There is no question he can play though, averaging 13.3 points and 5 assists per night while shooting 46.6% from the floor.  He also gets to the foul line, averaging a little over five attempts a game.

Also, one or two of the power forwards will be moving on as well.  Certainly, Jamison, whose contract expires after next season, should be a desired trade chip for that reason and for his ability to be able to put the ball in the basket.

Varejao would also be coveted by contending teams, because he’s a very good rebounder and defender.  He doesn’t need the ball to be effective. 

Hickson would draw interest because he’ll be just 23 years old in September, and he scored almost 14 points with eight and a half rebounds last season.

He’s still regarded as a player on the rise.

With Thompson’s strength being defense and rebounding, he seems to be more similar to Varejao.  Add in the latter’s big contract and the Brazilian would seem to bring the most back in return.

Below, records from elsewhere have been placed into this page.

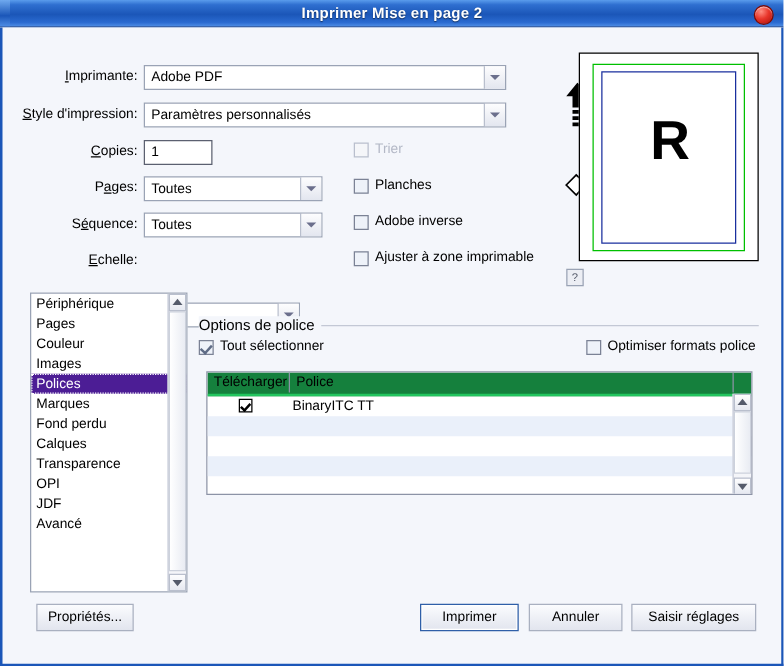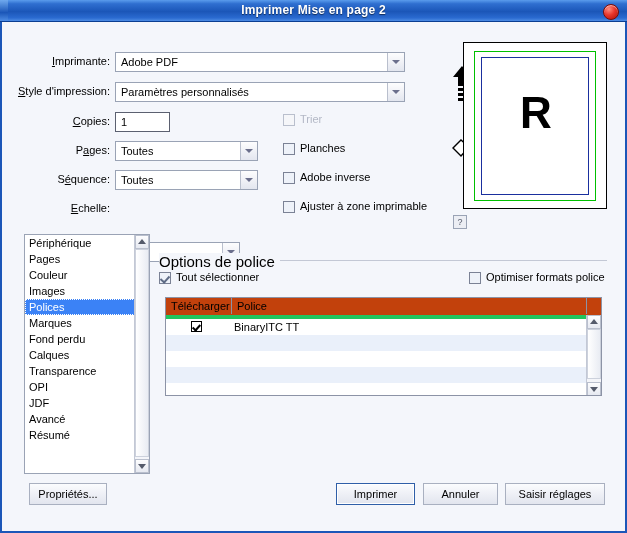"Options de police" #group-title { font-size: 15px -> 12px }
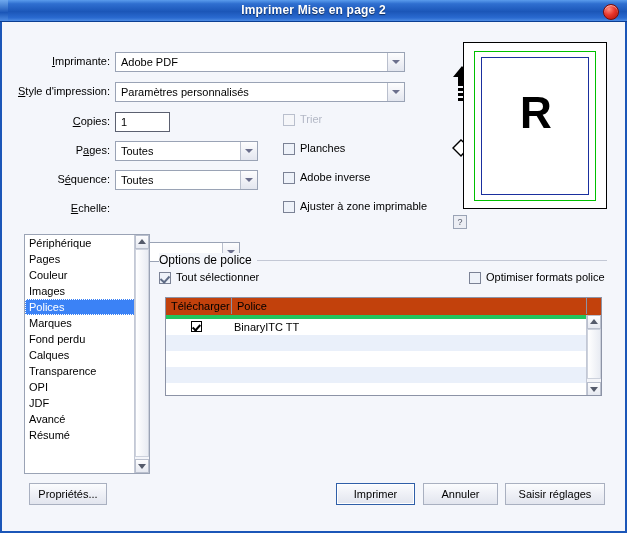"Polices" .sb-item.selected { background: #3b82f6 -> #4c1d95 }
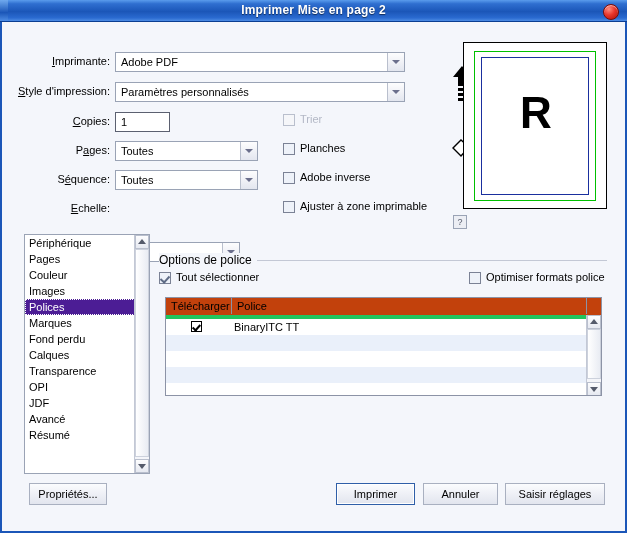"Télécharger" #ft-head { background: #c2410c -> #15803d; border-bottom: 4px solid #22c55e -> 2px solid #22c55e }
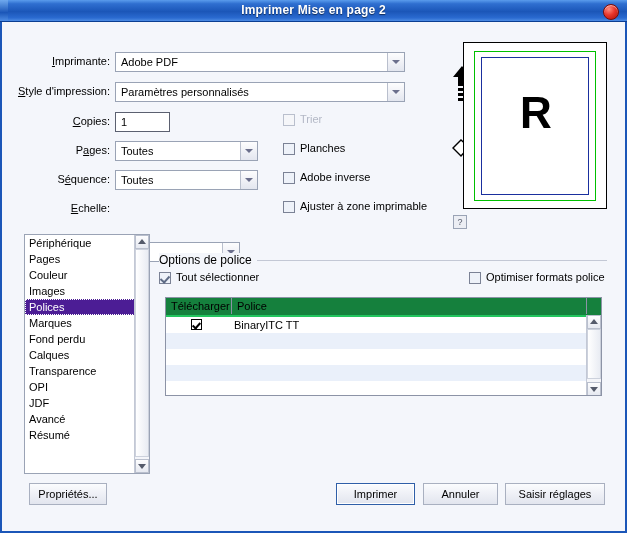"Résumé" div.sb-item { html: <div><span>Résumé</span></div> -> none }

So, with all the rumors out there talking about Hickson, Anderson Varejao might be the player to be traded ultimately.

He would have to show he’s healthy after his foot injury last season. 

Also, he’s a prominent link to the LeBron James era, and there are not a lot of those guys left on the Cavs’ roster. 

Just relax Cavs’ fans!  More changes are to come. 

NOTE:  This was published just prior to the strong rumor that the Cavs have traded Hickson to Sacramento for SF Omri Casspi and a future first round draft pick.

Casspi gives the Cavs a starting small forward.  He averaged almost 9 points and 4.5 boards a game in about 25 minutes.  He just turned 23 a little over a week ago, so he definitely is a player with upside.

If there aren’t, then you can line up to start bashing the team management.  Scott might be right with you.